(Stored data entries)

══════════════════════════════

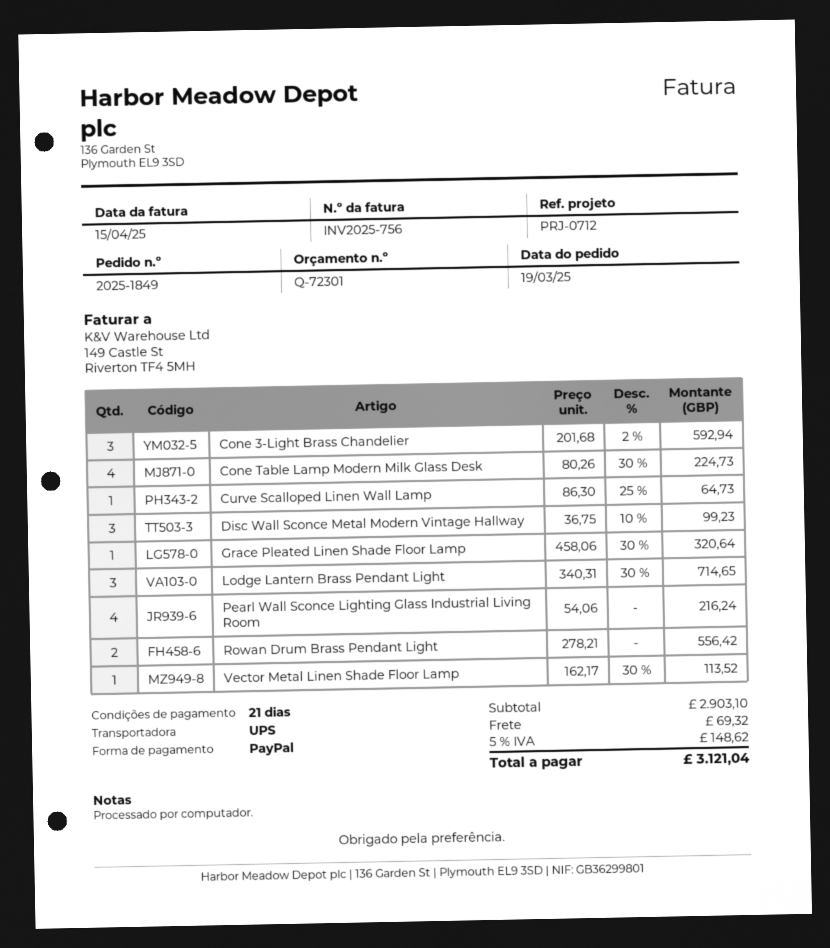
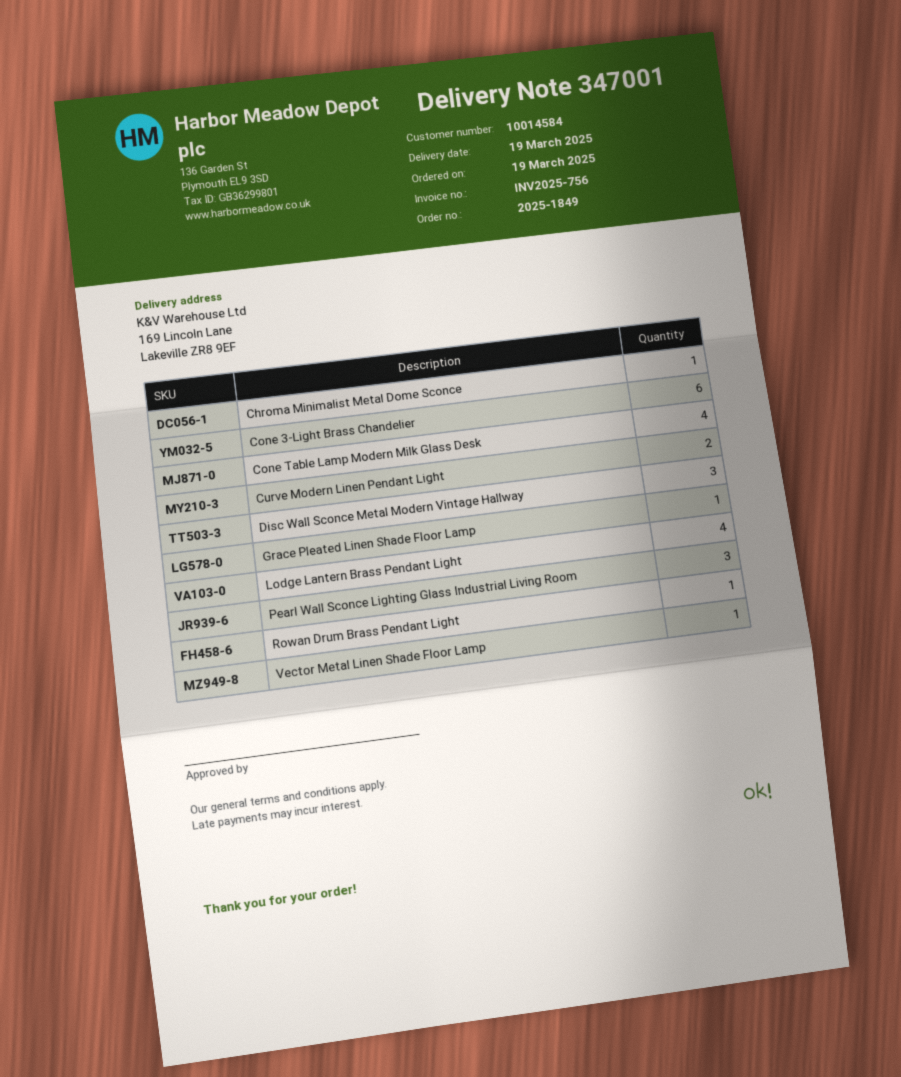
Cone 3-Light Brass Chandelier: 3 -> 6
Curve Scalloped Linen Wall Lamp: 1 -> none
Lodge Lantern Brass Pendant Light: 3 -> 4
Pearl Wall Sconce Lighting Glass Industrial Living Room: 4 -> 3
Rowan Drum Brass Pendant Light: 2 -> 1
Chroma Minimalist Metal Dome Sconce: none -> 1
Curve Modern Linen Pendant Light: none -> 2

══════════════════════════════

**Work order**: From the records above, pick out and copy each line holding the word "none".

**Solved problem**:
Curve Scalloped Linen Wall Lamp: 1 -> none
Chroma Minimalist Metal Dome Sconce: none -> 1
Curve Modern Linen Pendant Light: none -> 2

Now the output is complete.